== SOURCE DATA ==
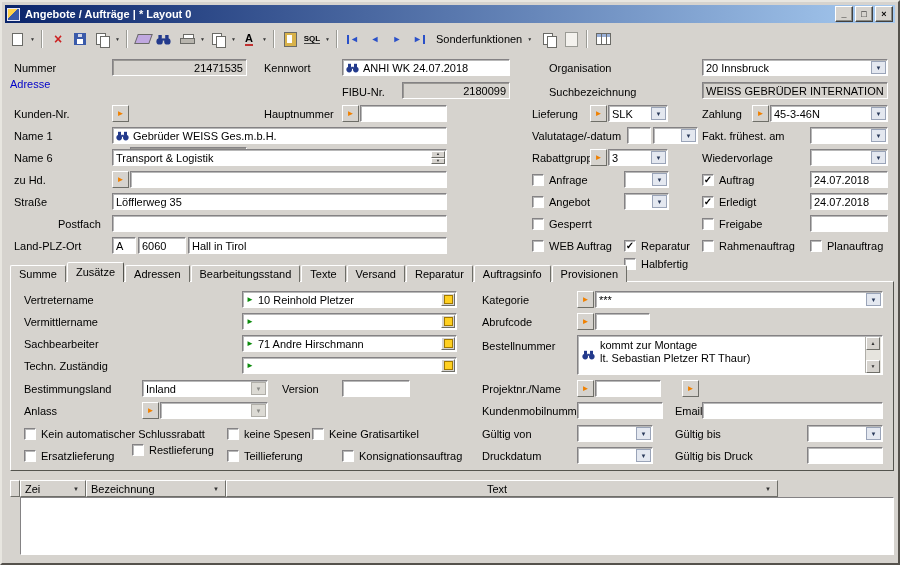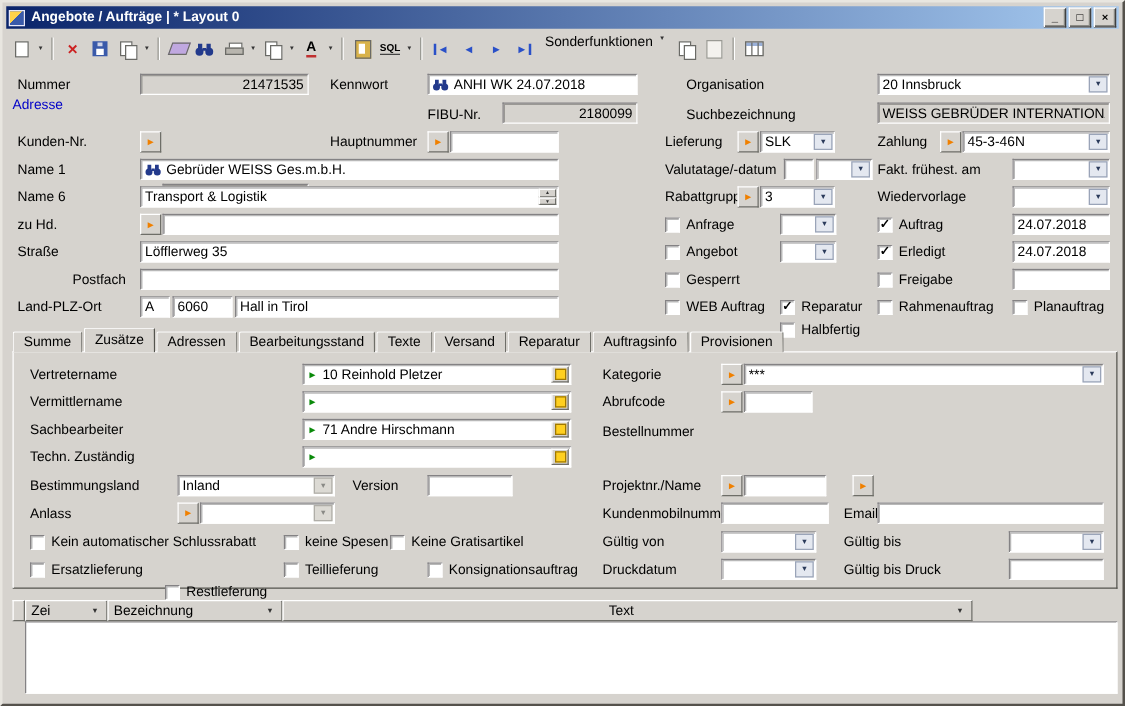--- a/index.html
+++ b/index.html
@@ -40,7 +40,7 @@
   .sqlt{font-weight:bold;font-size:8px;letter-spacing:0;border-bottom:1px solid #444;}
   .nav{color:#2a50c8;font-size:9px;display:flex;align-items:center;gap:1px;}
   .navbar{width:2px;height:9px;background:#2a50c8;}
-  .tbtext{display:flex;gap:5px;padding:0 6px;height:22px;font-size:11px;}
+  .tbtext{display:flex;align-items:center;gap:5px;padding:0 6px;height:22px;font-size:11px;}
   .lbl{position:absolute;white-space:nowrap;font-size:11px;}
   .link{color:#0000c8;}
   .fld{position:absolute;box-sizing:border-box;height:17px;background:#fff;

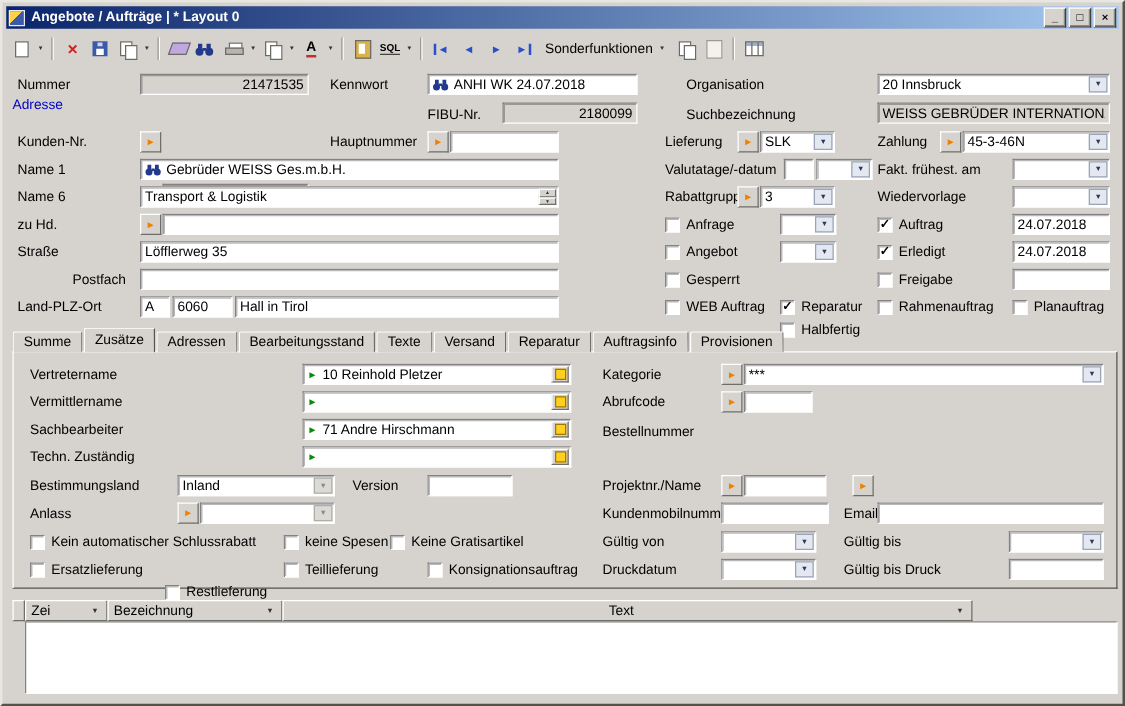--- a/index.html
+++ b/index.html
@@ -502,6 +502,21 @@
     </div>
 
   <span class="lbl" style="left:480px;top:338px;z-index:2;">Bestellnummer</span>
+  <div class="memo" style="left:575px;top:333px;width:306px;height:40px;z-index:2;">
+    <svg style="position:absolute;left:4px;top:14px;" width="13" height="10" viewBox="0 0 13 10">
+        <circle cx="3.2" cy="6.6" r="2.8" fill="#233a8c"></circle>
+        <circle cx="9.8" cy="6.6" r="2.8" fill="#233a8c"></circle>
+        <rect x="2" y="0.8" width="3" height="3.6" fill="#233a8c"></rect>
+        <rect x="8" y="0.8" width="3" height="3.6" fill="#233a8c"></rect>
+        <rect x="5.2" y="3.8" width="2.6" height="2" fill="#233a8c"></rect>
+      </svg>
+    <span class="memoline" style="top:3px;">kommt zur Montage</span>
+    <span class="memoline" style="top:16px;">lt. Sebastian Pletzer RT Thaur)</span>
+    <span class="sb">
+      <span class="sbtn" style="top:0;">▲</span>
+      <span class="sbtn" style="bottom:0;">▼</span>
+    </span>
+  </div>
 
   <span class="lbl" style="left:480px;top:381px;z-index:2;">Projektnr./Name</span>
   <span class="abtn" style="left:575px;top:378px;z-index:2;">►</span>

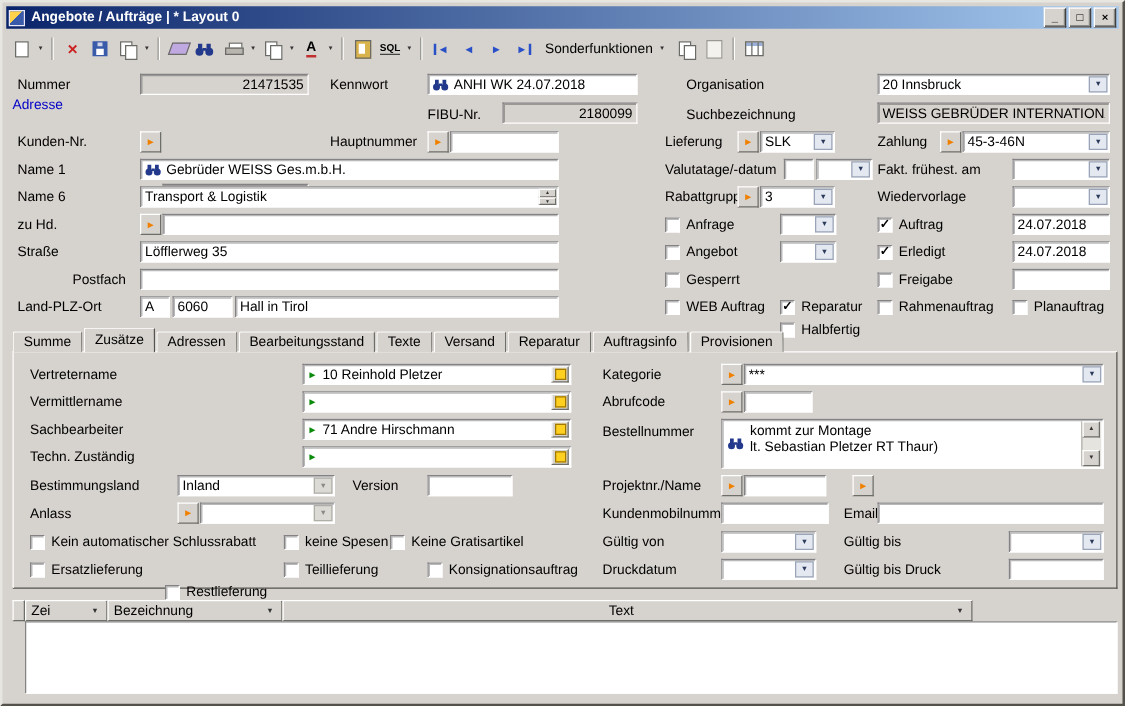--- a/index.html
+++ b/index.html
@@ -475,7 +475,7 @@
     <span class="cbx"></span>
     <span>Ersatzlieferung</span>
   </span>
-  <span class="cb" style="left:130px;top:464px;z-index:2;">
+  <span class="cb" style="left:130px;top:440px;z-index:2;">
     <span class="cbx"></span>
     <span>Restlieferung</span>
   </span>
===
In the listing above, find each line with the word "fill" and copy it.

+        <circle cx="3.2" cy="6.6" r="2.8" fill="#233a8c"></circle>
+        <circle cx="9.8" cy="6.6" r="2.8" fill="#233a8c"></circle>
+        <rect x="2" y="0.8" width="3" height="3.6" fill="#233a8c"></rect>
+        <rect x="8" y="0.8" width="3" height="3.6" fill="#233a8c"></rect>
+        <rect x="5.2" y="3.8" width="2.6" height="2" fill="#233a8c"></rect>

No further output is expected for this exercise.